A popular option for older Americans in a financial pickle, the reverse mortgage can enable qualifying persons to take out a home loan that is not credit nor income based, but based upon the existing equity in their home. With options between this loan or a home equity loan, there are differences between the two that you should be aware of that can help you make the best choice.
Both a reverse mortgage or a home equity loan are commonly used options by older Americans to tap into the equity in their home. If you have owned your home for a long enough time to be able to pay down the balance and free up some equity, both loan options can be viable ones to consider should you find yourself short on funds. But there are differences between a reverse mortgage and a home equity loan.
A big difference between a home equity loan and a reverse mortgage, according to SF Gate, is found in the way that you are paid. With a home equity loan, you’ll get either an account (line of credit) with a debit card or checks (written off the line of credit) that you can write against the balance of your approved loan amount. But with a reverse mortgage, you will either get a lump sum payout or monthly payments.
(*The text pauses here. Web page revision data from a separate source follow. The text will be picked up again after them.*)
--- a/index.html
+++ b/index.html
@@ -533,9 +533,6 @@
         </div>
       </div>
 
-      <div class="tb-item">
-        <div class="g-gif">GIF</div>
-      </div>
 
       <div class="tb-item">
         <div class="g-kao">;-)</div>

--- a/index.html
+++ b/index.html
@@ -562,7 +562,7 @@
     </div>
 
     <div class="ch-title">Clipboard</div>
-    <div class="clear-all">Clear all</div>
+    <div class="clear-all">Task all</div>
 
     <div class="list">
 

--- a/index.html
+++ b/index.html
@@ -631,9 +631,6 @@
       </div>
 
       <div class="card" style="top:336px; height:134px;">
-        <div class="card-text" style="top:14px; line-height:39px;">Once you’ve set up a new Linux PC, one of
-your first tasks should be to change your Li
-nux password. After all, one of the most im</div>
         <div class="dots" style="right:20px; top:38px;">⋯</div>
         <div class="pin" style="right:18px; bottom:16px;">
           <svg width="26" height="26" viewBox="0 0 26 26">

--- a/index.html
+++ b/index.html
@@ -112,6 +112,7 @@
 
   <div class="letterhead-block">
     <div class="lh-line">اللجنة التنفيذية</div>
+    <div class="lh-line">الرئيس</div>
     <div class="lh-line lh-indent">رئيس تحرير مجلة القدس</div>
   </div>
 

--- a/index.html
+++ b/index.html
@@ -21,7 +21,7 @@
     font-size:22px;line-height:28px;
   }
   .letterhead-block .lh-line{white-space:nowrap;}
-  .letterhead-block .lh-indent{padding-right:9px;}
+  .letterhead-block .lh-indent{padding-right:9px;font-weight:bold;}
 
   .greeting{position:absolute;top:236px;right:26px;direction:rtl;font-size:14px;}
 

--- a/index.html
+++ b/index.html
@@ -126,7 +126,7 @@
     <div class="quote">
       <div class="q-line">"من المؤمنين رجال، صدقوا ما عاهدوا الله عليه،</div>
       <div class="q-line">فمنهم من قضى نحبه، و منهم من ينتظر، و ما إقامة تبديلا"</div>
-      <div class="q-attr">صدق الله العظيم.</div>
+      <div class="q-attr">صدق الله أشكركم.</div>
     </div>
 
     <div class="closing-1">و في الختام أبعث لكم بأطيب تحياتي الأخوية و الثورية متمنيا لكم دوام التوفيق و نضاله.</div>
Forward Mortgage v. Reverse Mortgage
In a typical home loan situation, you make monthly payments to reduce the balance of the account until it has been paid off. This a common term used in the industry because the mortgage is always moving forward until it’s paid off. But with a reverse mortgage, you are taking out a loan that does not require payment until after you have passed away, when it’s paid from the funds that the sale of your home derive, or if you have moved out of the home and the loan has become due. Whereas a home equity loan would be a forward mortgage, and would differ in how it’s paid back.
There may be some tax advantages with a home equity loan. According to Bankrate, there are several instances where you can deduct interest paid over long term loans. To know for sure, check with your accountant for professional tax advice.
Pros and Cons
When considering which loan option makes the most sense for you, it’s important that you weigh the pros and cons and gain advice from a professional financial advisor. Reverse mortgages don’t have to be repaid and are not income or credit based, with lump sum payout options. Home equity loans are income and credit based with monthly repayment. Knowing which one is best for you is only a decision that you can make.